Serie 3 Ans - Mahdi Massahi

Question no. 1

func <- function(x) {
  x - 25^1/3
}

curve(func, xlim=c(6,10), col='blue', lwd=1.5, lty=2)
abline(h=0)
abline(v=0)

Lets define bisection method as:

bisection <- function(f, a, b, n = 1000, tol = 1e-7) {
  if (f(a)*f(b) > 0) {
    stop('signs of f(a) and f(b) does not differ')
  }
  
  for (i in 1:n) {
    c <- (a + b) / 2
    
    if ((f(c) == 0) || ((b - a) / 2) < tol) 
      return(c)
    
    
    if(f(c)*f(a) < 0)
      b <- c
    
    else
      a <- c
  }
  print('Too many iterations')
}

Lets choose a = 8, b = 9, since the root is in this boundary. And also 1e-4 as tolerance as well.

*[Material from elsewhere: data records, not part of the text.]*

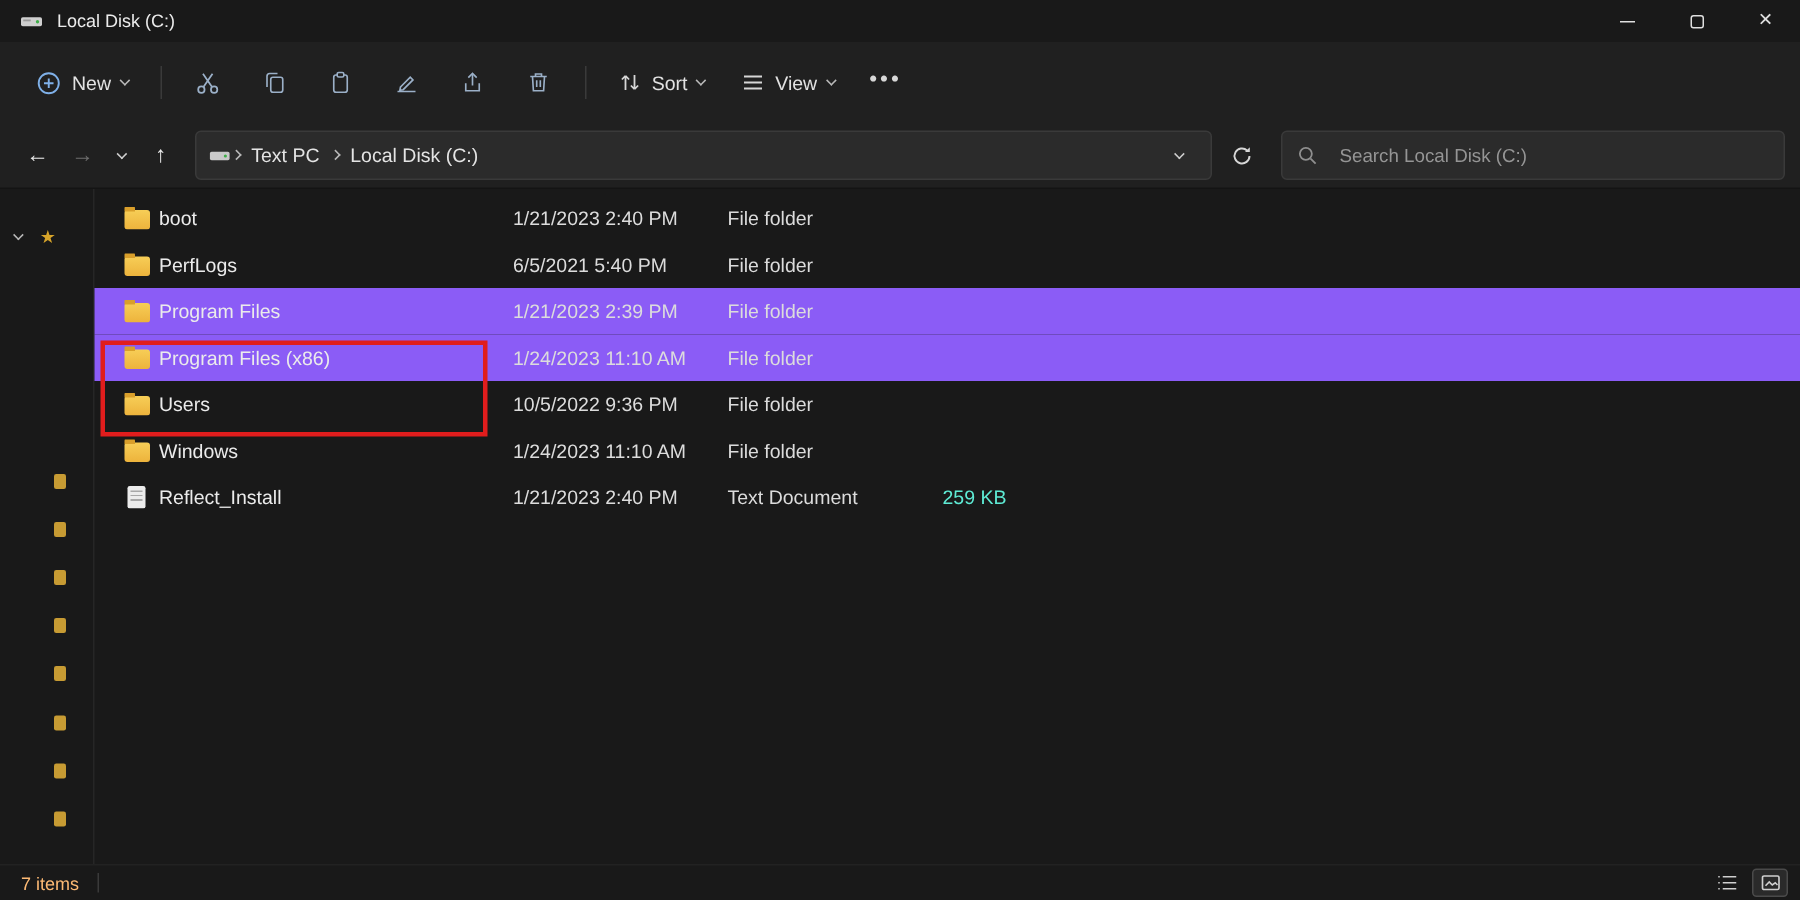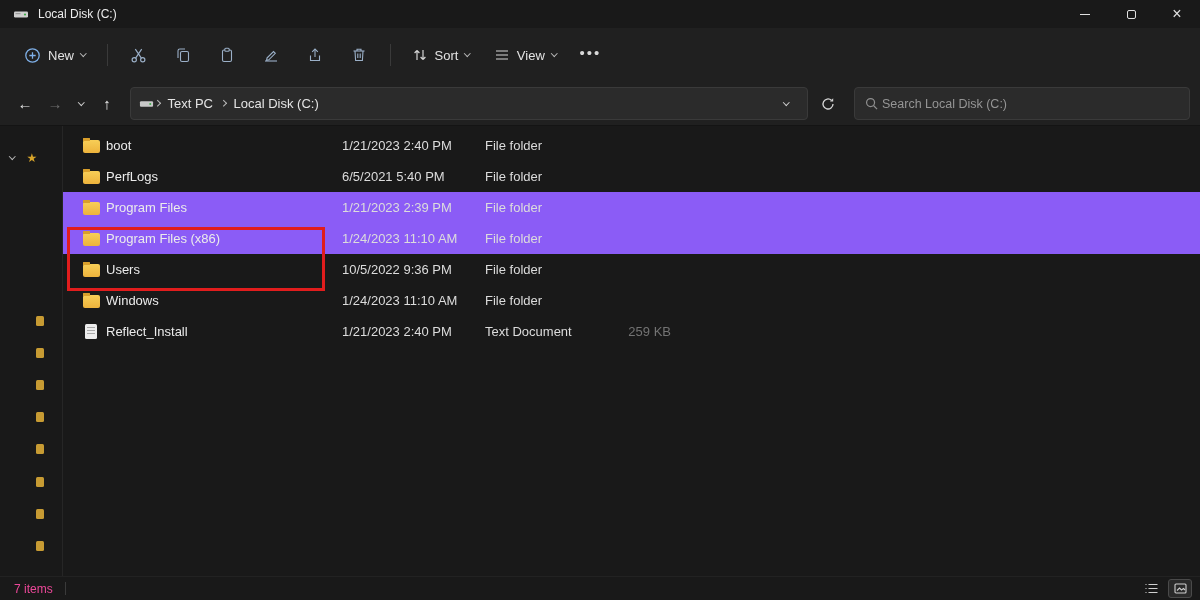--- a/index.html
+++ b/index.html
@@ -35,21 +35,21 @@
 
 .navbar{height:44px;background:#202020;display:flex;align-items:center;padding:0 10px;border-bottom:1px solid #141414}
 .navbtn{width:30px;height:32px;display:flex;align-items:center;justify-content:center;border-radius:4px;color:#e8e8e8;font-size:15px}
 .navbtn.disabled{color:#6e6e6e}
 .navbtn.narrow{width:22px;color:#cfcfcf}
 .addressbar{flex:1;height:33px;background:#2b2b2b;border:1px solid #3a3a3a;border-radius:4px;margin:0 4px 0 8px;display:flex;align-items:center;padding:0 8px;min-width:0}
 .crumb{font-size:13px;color:#e4e4e4;padding:4px 7px;border-radius:3px;white-space:nowrap}
 .crumb-sep{margin:0 1px;color:#b9b9b9}
 .addr-chev{margin-left:auto;width:26px;display:flex;justify-content:center;color:#cfcfcf}
 .refreshbtn{width:32px;height:32px;display:flex;align-items:center;justify-content:center;border-radius:4px;color:#d6d6d6;margin-right:10px}
-.searchbox{width:336px;height:33px;background:#2b2b2b;border:1px solid #3a3a3a;border-radius:4px;display:flex;align-items:center;padding:0 10px;gap:4px}
+.searchbox{width:336px;height:33px;background:#2b2b2b;border:1px solid #3a3a3a;border-radius:4px;display:flex;align-items:center;padding:0 10px;gap:15px}
 .searchbox input{flex:1;background:transparent;border:none;outline:none;color:#dddddd;font-size:12.5px;font-family:inherit;min-width:0}
 .searchbox input::placeholder{color:#959595}
 
 
 .navpane{position:absolute;left:0;top:126px;width:62px;bottom:24px;background:#191919}
 .pane-head{display:flex;align-items:center;gap:12px;margin:26px 0 0 10px}
 .pane-star{color:#d7a42a;font-size:12px;line-height:1}
 .tree-mark{position:absolute;left:36px;width:8px;height:10px;background:#c79b33;border-radius:1.5px}
 
 
@@ -62,31 +62,31 @@
 .hc-type{width:118px;padding-left:8px}
 .hc-size{width:84px;padding-left:11px}
 .sort-caret{position:absolute;left:140px;top:5px;color:#bdbdbd}
 .rows{padding-top:4px}
 .row{display:flex;align-items:center;height:31px;font-size:13px}
 .row.hl{background:#8b5cf6}
 .cell{white-space:nowrap;overflow:hidden}
 .cell-name{width:271px;padding-left:20px;display:flex;align-items:flex-start;color:#ebebeb}
 .cell-date{width:143px;padding-left:8px;color:#dcdcdc}
 .cell-type{width:118px;padding-left:8px;color:#dcdcdc}
-.cell-size{width:84px;padding-right:8px;text-align:right;color:#737373}
+.cell-size{width:84px;padding-right:8px;text-align:right;color:#5eead4}
 .ficon{position:relative;display:inline-block;margin-right:6px;flex:none}
 .icon-folder{width:17px;height:13px;border-radius:2px;background:linear-gradient(180deg,#f7ce57,#edb33c);margin-top:2px}
 .icon-folder::before{content:"";position:absolute;top:-3px;left:0;width:7px;height:4px;background:#d99f2b;border-radius:2px 2px 0 0}
 .icon-doc{width:12px;height:15px;background:#ececec;border-radius:1.5px;margin-left:2px;margin-right:9px}
 .icon-doc::before{content:"";position:absolute;left:2px;right:2px;top:3px;height:9px;
 background:repeating-linear-gradient(180deg,#a8a8a8 0 1px,transparent 1px 3px)}
 .annotation-box{position:absolute;left:4px;top:101px;width:258px;height:64px;border:3px solid #e11d1d;pointer-events:none}
 
 
-.statusbar{position:absolute;left:0;right:0;bottom:0;height:24px;background:#191919;border-top:1px solid #222;display:flex;align-items:center;font-size:12px;color:#ec4899;padding-left:14px}
+.statusbar{position:absolute;left:0;right:0;bottom:0;height:24px;background:#191919;border-top:1px solid #222;display:flex;align-items:center;font-size:12px;color:#fdba74;padding-left:14px}
 .status-div{width:1px;height:13px;background:#3a3a3a;margin-left:12px}
 .status-views{margin-left:auto;display:flex;gap:5px;margin-right:8px}
 .sv-btn{width:24px;height:19px;display:flex;align-items:center;justify-content:center;border-radius:3px;color:#cfcfcf}
 .sv-btn.active{border:1px solid #4a4a4a;background:#2a2a2a}
 svg{display:block}
 </style>
 </head>
 <body>
 
 <div class="window">

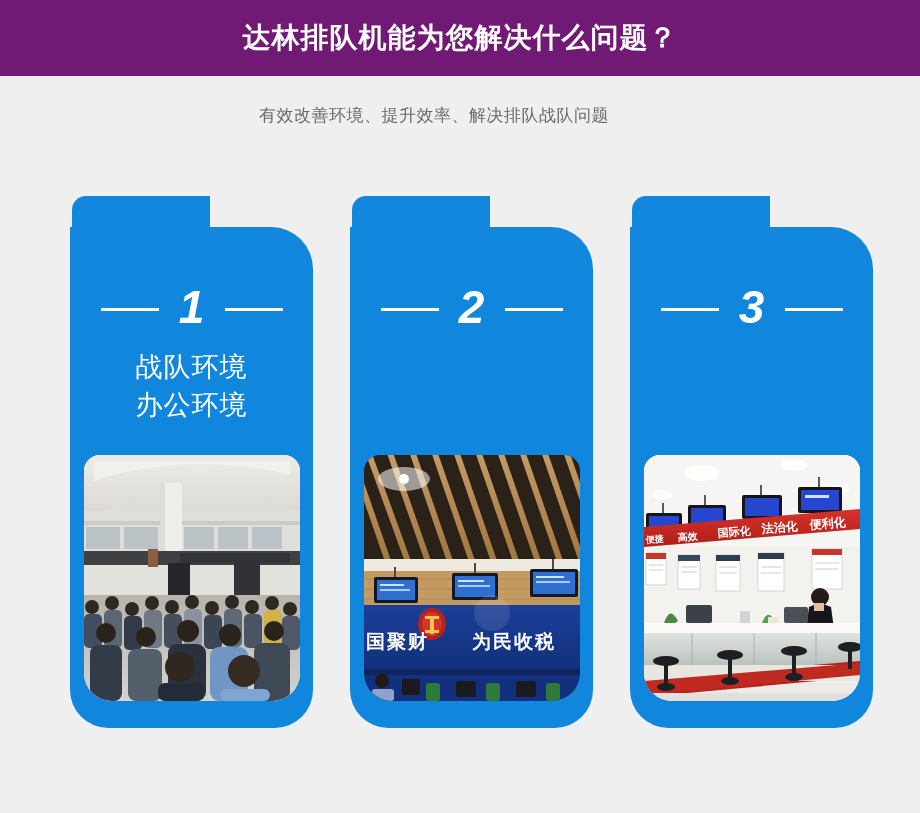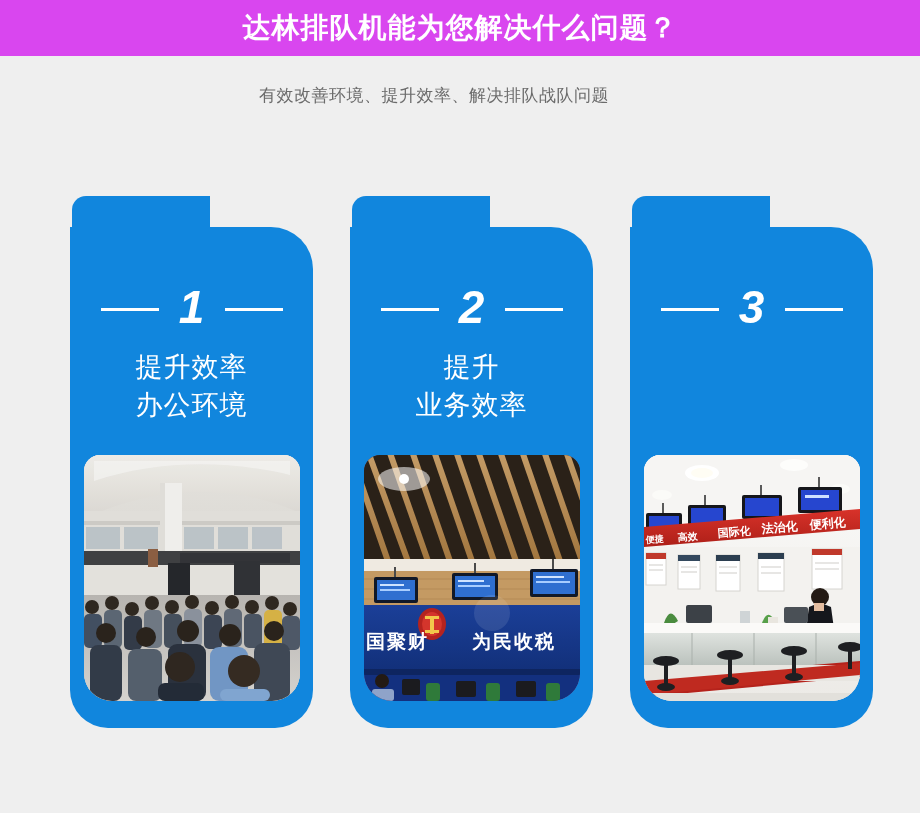--- a/index.html
+++ b/index.html
@@ -12,22 +12,22 @@
     height: 813px;
     background: #efefef;
     font-family: "Liberation Sans", "DejaVu Sans", sans-serif;
     overflow: hidden;
     position: relative;
   }
 
   
   .banner {
     width: 920px;
-    height: 56px;
-    background: #d946ef;
+    height: 76px;
+    background: #701a75;
     display: flex;
     align-items: center;
     justify-content: center;
   }
   .banner-title {
     color: #ffffff;
     font-size: 28px;
     font-weight: bold;
     letter-spacing: 1px;
     line-height: 1;
@@ -181,21 +181,21 @@
     <div class="card-body"></div>
     <div class="card-inner">
 
       <div class="num-row">
         <span class="rule"></span>
         <span class="card-number">1</span>
         <span class="rule"></span>
       </div>
 
       <div class="card-head">
-        <span class="l1">提升效率</span>
+        <span class="l1">战队环境</span>
         <span class="l2">办公环境</span>
       </div>
 
       <div class="card-photo">
         <svg viewBox="0 0 216 246" preserveAspectRatio="xMidYMid slice" aria-hidden="true">
           <defs>
             <linearGradient id="c1ceil" x1="0" y1="0" x2="0" y2="1">
               <stop offset="0%" stop-color="#f2efe9"></stop>
                 <stop offset="100%" stop-color="#ddd9d2"></stop>
             </linearGradient>
@@ -297,24 +297,20 @@
     <div class="card-swoosh"></div>
     <div class="card-body"></div>
     <div class="card-inner">
 
       <div class="num-row">
         <span class="rule"></span>
         <span class="card-number">2</span>
         <span class="rule"></span>
       </div>
 
-      <div class="card-head">
-        <span class="l1">提升</span>
-        <span class="l2">业务效率</span>
-      </div>
 
       <div class="card-photo">
         <svg viewBox="0 0 216 246" preserveAspectRatio="xMidYMid slice" aria-hidden="true">
           <defs>
             <linearGradient id="c2slat" x1="0" y1="0" x2="0" y2="1">
               <stop offset="0%" stop-color="#caa06b"></stop>
                 <stop offset="100%" stop-color="#a5783f"></stop>
             </linearGradient>
             <linearGradient id="c2blue" x1="0" y1="0" x2="0" y2="1">
               <stop offset="0%" stop-color="#1b3f98"></stop>

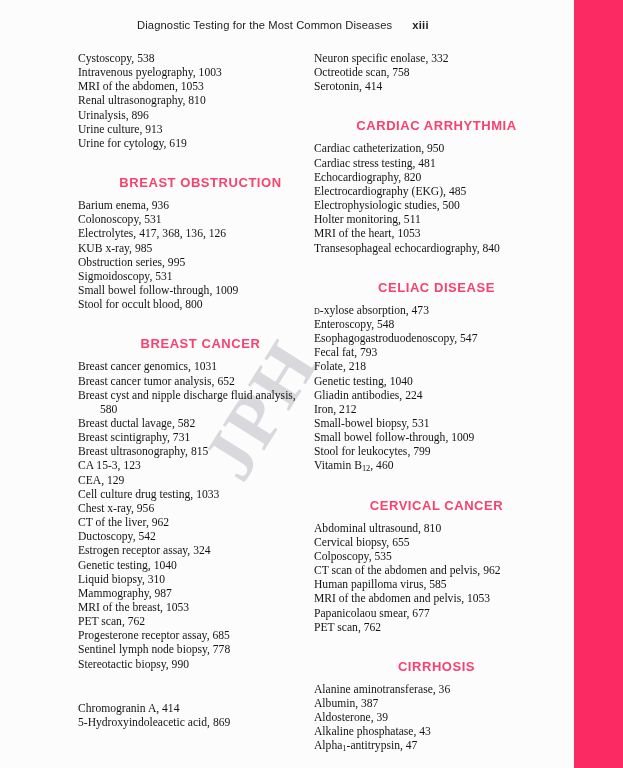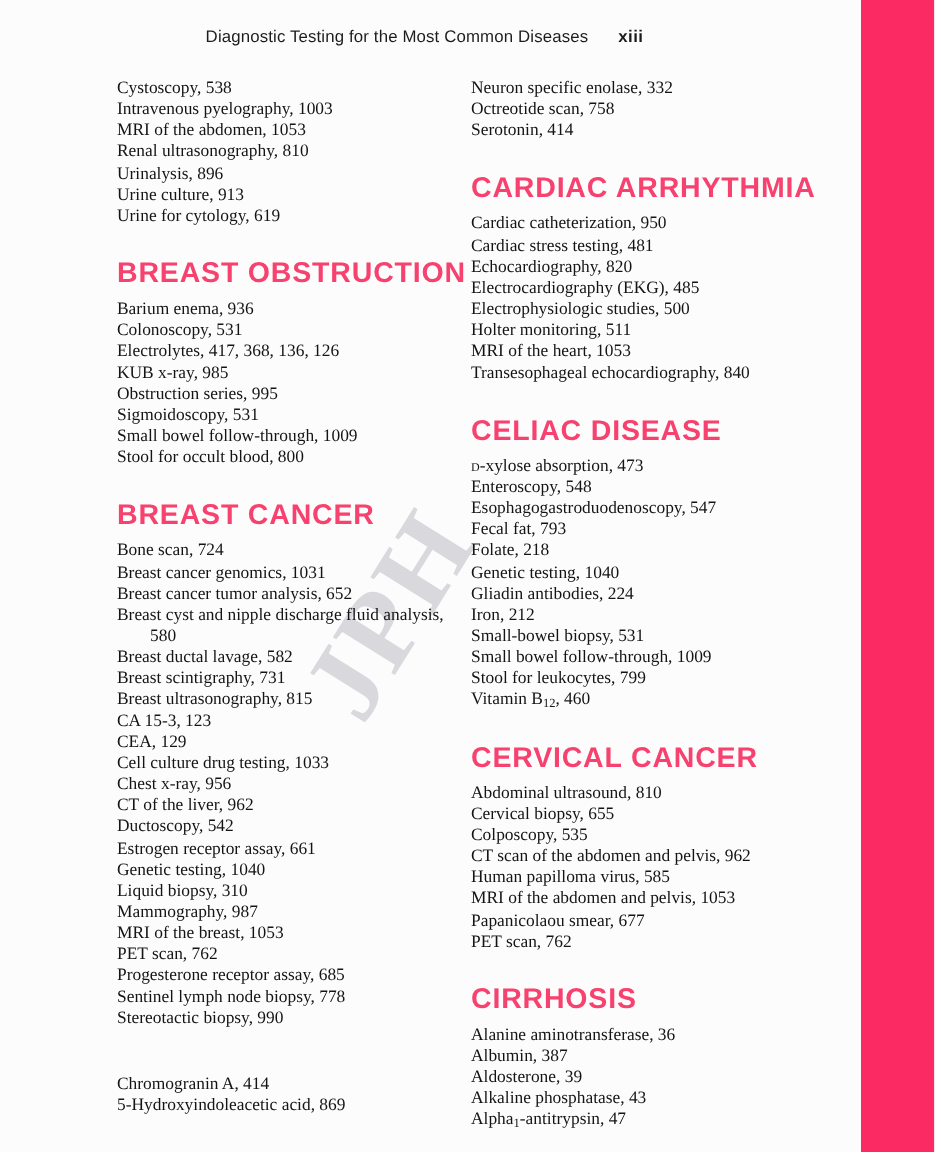--- a/index.html
+++ b/index.html
@@ -86,27 +86,28 @@
     z-index: 3;
   }
   #col-left  { left: 78px; }
   #col-right { left: 314px; }
 
   .section { margin: 0; }
 
   .section-heading {
     font-family: "Liberation Sans", "DejaVu Sans", sans-serif;
     font-weight: bold;
-    font-size: 19px;
+    font-size: 13px;
     color: #f7416e;
     letter-spacing: 0.55px;
     margin: 0;
     padding: 0;
     line-height: 18px;
     white-space: nowrap;
+    text-align: center;
   }
 
   .entry-list {
     list-style: none;
     margin: 0;
     padding: 0;
   }
   .entry-list li {
     font-family: "Liberation Serif", "DejaVu Serif", serif;
     font-size: 11.6px;
@@ -172,34 +173,33 @@
           <li>Sigmoidoscopy, 531</li>
           <li>Small bowel follow-through, 1009</li>
           <li>Stool for occult blood, 800</li>
         </ul>
       </div>
       <div class="section">
         <div class="gap-before-heading"></div>
         <div class="section-heading">BREAST CANCER</div>
         <div class="gap-after-heading"></div>
         <ul class="entry-list">
-          <li>Bone scan, 724</li>
           <li>Breast cancer genomics, 1031</li>
           <li>Breast cancer tumor analysis, 652</li>
           <li>Breast cyst and nipple discharge fluid analysis,<span class="cont">580</span></li>
           <li>Breast ductal lavage, 582</li>
           <li>Breast scintigraphy, 731</li>
           <li>Breast ultrasonography, 815</li>
           <li>CA 15-3, 123</li>
           <li>CEA, 129</li>
           <li>Cell culture drug testing, 1033</li>
           <li>Chest x-ray, 956</li>
           <li>CT of the liver, 962</li>
           <li>Ductoscopy, 542</li>
-          <li>Estrogen receptor assay, 661</li>
+          <li>Estrogen receptor assay, 324</li>
           <li>Genetic testing, 1040</li>
           <li>Liquid biopsy, 310</li>
           <li>Mammography, 987</li>
           <li>MRI of the breast, 1053</li>
           <li>PET scan, 762</li>
           <li>Progesterone receptor assay, 685</li>
           <li>Sentinel lymph node biopsy, 778</li>
           <li>Stereotactic biopsy, 990</li>
         </ul>
       </div>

bisection(func, a = 8, b = 9, tol = 1e-4)

## [1] 8.333313

Question no. 2

I defined the recursive function as like this:

a <- runif(1, min=.Machine$double.eps, max = 1e50)
a

## [1] 4.390204e+49

x0 <- runif(1, min=0, max=2/a)
x0

## [1] 4.52437e-51

func <- function(n){
  if (n == 0) 
    return(x0)
  
  else{
    xnm1 = func(n-1)
    return(xnm1*(2-a*xnm1))
  }
}

To show that the function has a limit, we should iterate throw different values of n starting from 1 to some larger numbers.

res <- c()

for (n in 1:20) {
  res[n] <- func(n)  
}

plot(res, type = "l")

From the plot above we can deduce that the function \(func\) rapidly converges to an specific number.
and we can get that number just by accessing the last element of vector \(res\): 2.2777983^{-50}

Question no. 9

A <- runif(1, min=.Machine$double.eps, max = 1e3)
x1 <- runif(1, min=.Machine$double.eps, max = 1e3)

func <- function(n){
  if (n == 1) 
    return(x1)
  
  else{
    xnm1 = func(n-1)
    return(0.5*xnm1 + A/(2*xnm1))
  }
}

To show that the function has a limit, we should iterate throw different values of n starting from 1 to some larger numbers.

res <- c()

for (n in 1:20) {
  res[n] <- func(n)  
}

plot(res, type = "l")
abline(h=sqrt(A), lwd=1.5, lty=2, col="red")

We can calculate the residual by the following code:

sqrt(A) - res[length(res)]

## [1] 0

From observance the function as convergence to \(\sqrt A\).

Question no. 8

First lets define equation of \(ln(x) = x^2 - 1\) as a function of \(f(x) = ln(x) - x^2 + 1\).

func <- function(x){
  return(log2(x) - x^2 +1)
}

curve(func, from = 0.1, to=6)
abline(h = 0, lwd=1.5, lty=2, col="red")

A little bit of zoom on roots…

curve(func, from = 0.4, to=1.4)
abline(h = 0, lwd=1.5, lty=2, col="red")
abline(v = 0.45, lwd=1.5, lty=2, col="blue")

It seems that 0.45 is not the root of the function!
But changing the log function’s base from \(e\) to \(10\) makes scene!

func <- function(x){
  return(log(x) - x^2 +1)
}

curve(func, from = 0.4, to=1.4)
abline(h = 0, lwd=1.5, lty=2, col="red")
abline(v = 0.45, lwd=1.5, lty=2, col="blue")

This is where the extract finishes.